Por fin lo consiguió. Superado el camión, el cochecillo indefenso corre a refugiarse a su derecha. En ese momento aparece por su izquierda la bestia. Su propietario, manteniéndose por un instante a su altura se lo mira con desdén y superioridad. Tiene la pretensión de que nuestro protagonista mire y admire todo el metal que le envuelve, cosa que él no hace porque le importa una soberana mierda todo aquel alarde. Después, el presunto violador de vehículos aprieta el acelerador de su potente hombría y se aleja como niño de un cura.
Antes de desaparecer en la lejanía, nuestro protagonista puede ver como saltan chispas por debajo de la máquina.

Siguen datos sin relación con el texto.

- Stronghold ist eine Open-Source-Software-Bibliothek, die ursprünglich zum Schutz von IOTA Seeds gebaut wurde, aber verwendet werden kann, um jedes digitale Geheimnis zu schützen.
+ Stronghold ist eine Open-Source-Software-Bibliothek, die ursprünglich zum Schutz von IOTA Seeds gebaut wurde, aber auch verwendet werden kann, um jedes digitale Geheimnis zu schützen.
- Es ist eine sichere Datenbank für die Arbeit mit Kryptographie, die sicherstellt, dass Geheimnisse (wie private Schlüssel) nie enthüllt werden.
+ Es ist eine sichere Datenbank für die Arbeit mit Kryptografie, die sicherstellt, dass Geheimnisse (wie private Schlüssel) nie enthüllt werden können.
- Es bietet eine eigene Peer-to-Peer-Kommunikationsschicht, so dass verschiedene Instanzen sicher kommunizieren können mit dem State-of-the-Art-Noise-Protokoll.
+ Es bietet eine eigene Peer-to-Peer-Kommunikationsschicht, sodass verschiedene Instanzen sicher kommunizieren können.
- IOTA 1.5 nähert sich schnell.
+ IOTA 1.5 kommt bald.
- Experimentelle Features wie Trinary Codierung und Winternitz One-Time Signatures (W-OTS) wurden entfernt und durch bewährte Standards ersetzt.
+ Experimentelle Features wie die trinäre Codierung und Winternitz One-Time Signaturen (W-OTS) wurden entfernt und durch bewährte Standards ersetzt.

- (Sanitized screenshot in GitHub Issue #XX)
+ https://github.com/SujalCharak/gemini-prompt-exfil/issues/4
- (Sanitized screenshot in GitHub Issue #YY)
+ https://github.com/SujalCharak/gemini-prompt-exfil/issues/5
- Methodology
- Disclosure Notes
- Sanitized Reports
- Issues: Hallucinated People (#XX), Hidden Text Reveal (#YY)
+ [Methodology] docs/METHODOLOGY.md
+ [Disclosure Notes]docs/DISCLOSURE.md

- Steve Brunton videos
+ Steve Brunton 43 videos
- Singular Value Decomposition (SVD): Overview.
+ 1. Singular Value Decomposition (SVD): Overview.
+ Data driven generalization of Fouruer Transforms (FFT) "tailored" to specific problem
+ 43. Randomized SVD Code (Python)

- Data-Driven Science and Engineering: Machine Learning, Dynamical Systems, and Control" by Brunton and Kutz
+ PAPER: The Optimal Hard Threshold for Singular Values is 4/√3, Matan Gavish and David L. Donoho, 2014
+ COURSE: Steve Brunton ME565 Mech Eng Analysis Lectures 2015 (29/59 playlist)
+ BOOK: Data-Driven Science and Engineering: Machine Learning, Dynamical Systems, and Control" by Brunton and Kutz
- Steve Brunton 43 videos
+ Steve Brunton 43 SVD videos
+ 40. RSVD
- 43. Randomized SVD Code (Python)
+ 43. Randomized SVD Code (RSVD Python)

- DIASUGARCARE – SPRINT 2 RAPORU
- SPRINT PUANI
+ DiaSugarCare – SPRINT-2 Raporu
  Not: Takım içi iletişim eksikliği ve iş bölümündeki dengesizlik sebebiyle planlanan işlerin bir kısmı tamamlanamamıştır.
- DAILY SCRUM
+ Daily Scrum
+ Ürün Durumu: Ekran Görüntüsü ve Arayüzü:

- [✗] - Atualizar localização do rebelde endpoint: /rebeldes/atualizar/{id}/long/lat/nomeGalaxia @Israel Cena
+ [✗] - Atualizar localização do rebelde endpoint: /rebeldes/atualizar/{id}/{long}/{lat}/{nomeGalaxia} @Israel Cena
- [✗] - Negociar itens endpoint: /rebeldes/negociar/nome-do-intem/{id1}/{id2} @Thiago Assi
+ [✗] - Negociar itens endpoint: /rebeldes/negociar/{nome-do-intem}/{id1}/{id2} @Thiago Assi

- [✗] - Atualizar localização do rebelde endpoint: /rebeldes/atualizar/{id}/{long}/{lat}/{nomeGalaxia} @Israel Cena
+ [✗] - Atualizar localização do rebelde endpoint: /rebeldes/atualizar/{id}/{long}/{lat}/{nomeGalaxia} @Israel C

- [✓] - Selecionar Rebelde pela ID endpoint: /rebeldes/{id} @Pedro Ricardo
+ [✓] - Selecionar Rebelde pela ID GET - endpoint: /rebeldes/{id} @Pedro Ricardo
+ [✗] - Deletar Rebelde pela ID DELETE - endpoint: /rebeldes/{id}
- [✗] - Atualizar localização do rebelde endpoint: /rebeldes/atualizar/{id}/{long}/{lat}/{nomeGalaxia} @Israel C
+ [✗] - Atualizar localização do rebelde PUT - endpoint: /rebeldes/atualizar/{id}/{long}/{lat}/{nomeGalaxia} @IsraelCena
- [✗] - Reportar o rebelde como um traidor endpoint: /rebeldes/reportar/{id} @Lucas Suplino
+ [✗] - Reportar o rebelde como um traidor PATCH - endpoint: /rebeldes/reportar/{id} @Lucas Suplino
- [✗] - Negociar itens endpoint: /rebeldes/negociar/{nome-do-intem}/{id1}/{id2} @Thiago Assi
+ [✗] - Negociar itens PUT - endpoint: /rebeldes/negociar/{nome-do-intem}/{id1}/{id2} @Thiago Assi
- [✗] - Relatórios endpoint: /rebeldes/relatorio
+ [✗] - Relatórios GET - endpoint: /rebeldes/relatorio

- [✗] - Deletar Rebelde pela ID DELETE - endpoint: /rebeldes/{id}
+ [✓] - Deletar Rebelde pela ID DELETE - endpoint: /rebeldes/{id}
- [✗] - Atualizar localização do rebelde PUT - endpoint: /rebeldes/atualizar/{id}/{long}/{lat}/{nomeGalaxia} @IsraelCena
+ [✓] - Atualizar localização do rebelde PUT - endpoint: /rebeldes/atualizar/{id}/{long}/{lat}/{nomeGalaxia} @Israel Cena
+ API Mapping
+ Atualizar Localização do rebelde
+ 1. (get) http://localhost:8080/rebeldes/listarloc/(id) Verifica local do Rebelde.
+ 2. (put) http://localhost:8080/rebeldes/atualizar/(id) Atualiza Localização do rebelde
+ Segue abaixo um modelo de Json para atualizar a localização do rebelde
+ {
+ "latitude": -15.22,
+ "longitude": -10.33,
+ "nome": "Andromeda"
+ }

Lo atribuye a que los cojonazos de su propietario fuerzan a que su pobre escroto se distienda hasta llegar al suelo. Se sonríe. Piensa que aquel pobre tipo llegará a todas partes ante que él. Será un don nadie antes que él; su mujer le engañará con otro antes que la suya y con toda probabilidad morirá antes que él.
Llega el peaje…Todo se iguala de nuevo excepto el precio a pagar por el alarde. Ahí, el pobre primavera pilla de lleno.